On appeal, the HC held that,

++ As per section 148, the despatch of notice ought to have taken place on March 31, 2004. Then necessarily what is to be considered with reference to the show cause notice is date of despatch for the purpose of reckoning the period of limitation in the service of notice. Further, it appears that even with regard to extending of the benefit of section 27 of the General Clauses Act, with regard to deemed service of notice, on reading clause 27 of the General Clause Act, the Single Judge proceeded on the premises that notice shown to have been served only on Feb 10, 2015. In this regard, the Department sought to produce the despatch register maintain by them to contend that there is an endorsement on Mar 31, 2004, but, it is not authenticated with any signature therein.
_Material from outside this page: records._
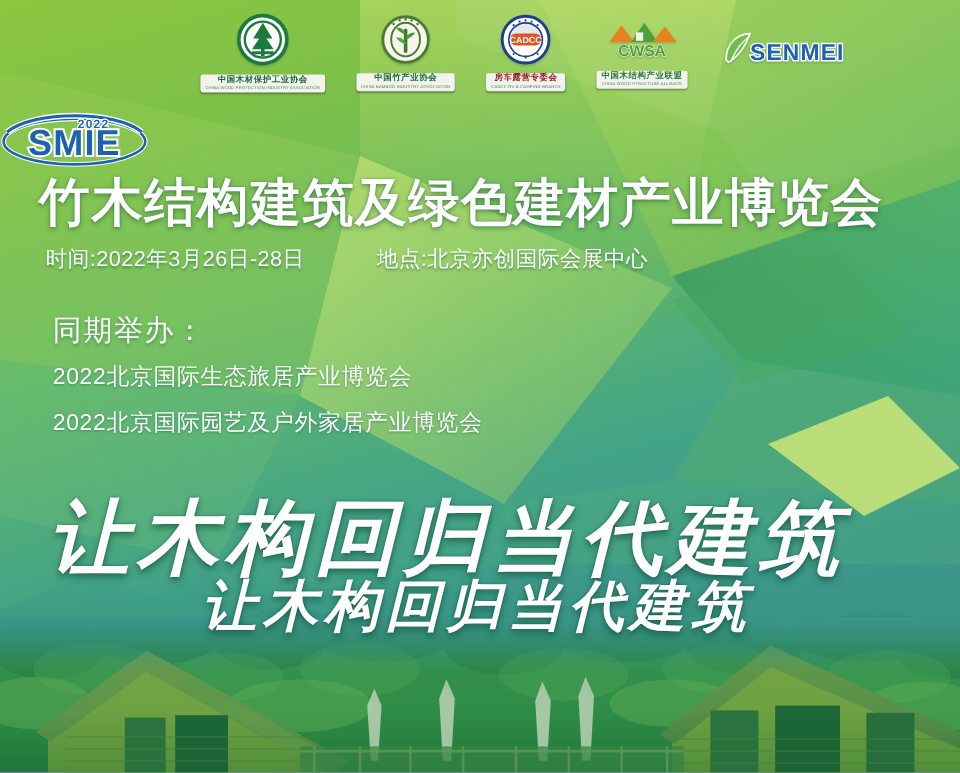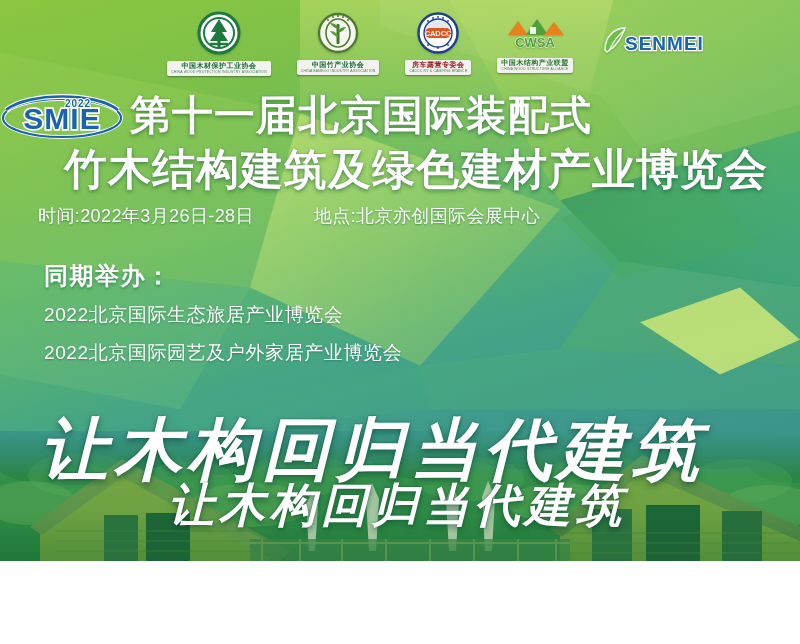--- a/index.html
+++ b/index.html
@@ -1,20 +1,20 @@
 <!DOCTYPE html>
 <html><head>
 <meta charset="utf-8">
 <style>
   html,body{margin:0;padding:0;background:#fff;}
   body{font-family:"Liberation Sans","DejaVu Sans",sans-serif;}
 
   .poster{
     position:relative;
-    width:800px;height:561px;
+    width:800px;height:644px;
     overflow:hidden;
     background:#d946ef;
     user-select:none;
   }
 
   
   .bg-base{
     position:absolute;inset:0;
     background:linear-gradient(165deg,#8cc63f 0%,#7cc04a 18%,#63b968 38%,#45a585 58%,#3d9a8c 72%,#3c9489 85%,#3a8f84 100%);
   }
@@ -93,39 +93,38 @@
     text-shadow:0 2px 4px rgba(0,70,40,.45), 0 0 1px rgba(0,60,35,.6);
     white-space:nowrap;
   }
   .title-second{
     padding-left:32px;
     margin-top:1px;
     font-size:43px;line-height:52px;
     font-weight:bold;color:#ffffff;letter-spacing:1px;
     text-shadow:0 2px 4px rgba(0,70,40,.45), 0 0 1px rgba(0,60,35,.6);
     white-space:nowrap;
-    text-align:center;
   }
 
   
   .meta-row{
     position:absolute;left:38px;top:205px;
     display:flex;align-items:center;gap:60px;
     font-size:18px;line-height:22px;color:#ffffff;
     text-shadow:0 1px 2px rgba(0,70,45,.45);
     letter-spacing:.4px;
     white-space:nowrap;
   }
 
   
   .concurrent{
     position:absolute;left:44px;top:262px;
   }
   .concurrent-head{
-    font-size:24px;line-height:28px;font-weight:bold;color:#ffffff;
+    font-size:24px;line-height:28px;font-weight:normal;color:#ffffff;
     letter-spacing:1.5px;
     text-shadow:0 2px 3px rgba(0,70,45,.4);
     margin-bottom:14px;
   }
   .concurrent-item{
     font-size:19px;line-height:21px;color:#ffffff;
     letter-spacing:.6px;
     margin-bottom:17px;
     text-shadow:0 1px 2px rgba(0,70,45,.4);
     white-space:nowrap;
@@ -426,21 +425,20 @@
       <span class="smie">
         <svg width="124" height="50" viewBox="0 0 124 50">
           <ellipse cx="62" cy="28" rx="59" ry="19" fill="none" stroke="#ffffff" stroke-width="4" opacity=".95"></ellipse>
           <ellipse cx="62" cy="28" rx="59" ry="19" fill="none" stroke="#1b62b0" stroke-width="2.2"></ellipse>
           <path d="M6 20 C28 2 96 2 118 20" fill="none" stroke="#ffffff" stroke-width="5"></path>
           <path d="M6 20 C28 2 96 2 118 20" fill="none" stroke="#1b62b0" stroke-width="2.6"></path>
           <text x="62" y="39" text-anchor="middle" font-family="Liberation Sans, sans-serif" font-size="30" font-weight="bold" letter-spacing="1" fill="#1b62b0" stroke="#ffffff" stroke-width="3.4" paint-order="stroke">SMIE</text>
           <text x="78" y="17" text-anchor="middle" font-family="Liberation Sans, sans-serif" font-size="10" font-weight="bold" letter-spacing="1" fill="#1b62b0" stroke="#ffffff" stroke-width="2" paint-order="stroke">2022</text>
         </svg>
       </span>
-      <span class="title-main">第十一届北京国际装配式</span>
     </div>
     <div class="title-second">竹木结构建筑及绿色建材产业博览会</div>
   </div>
 
   <div class="meta-row">
     <span>时间:2022年3月26日-28日</span>
     <span>地点:北京亦创国际会展中心</span>
   </div>
 
   <div class="concurrent">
Further, the other pages of the despatch register contain signature. In such circumstances, although the Single Judge proceeded on the basis that date of service of notice would be the date of determination, but even otherwise, though it is mentioned as Mar 31, 2004, it does not carry any authenticity for having despatched the notice on that date;

++ What has been contemplated is mere escapement of assessment which is insufficient for initiating of action after expiry of four years from the end of assessment year. The Single Judge also observed that no proof had been shown that the notice has been served before the expiry of six years period and it has been accepted that the same has been served on the assessee on Feb 10, 2005, however, a stand has been taken by the Department that the notice must have been sent by registered post but, since the proof for the same has not been filed before the court, the court cannot accept the stand of counsel for the Department. Further, it has been observed by the Single Judge that though the wordings used in the section concerned is issue of notice, that does not mean affixing the signature itself will amount to issue of notice, but, the said notice has to be set in motion to get the meaning of the term 'issue of notice' and as far as the case in hand is concerned, since the notice has been served on the assessee by hand delivery only in February 2005, in the absence of contention to the contrary, the stand of the assessee has to be accepted. Considering the above facts and circumstances, this court is of the view that there is no scope for interference in the appeal filed by the Department.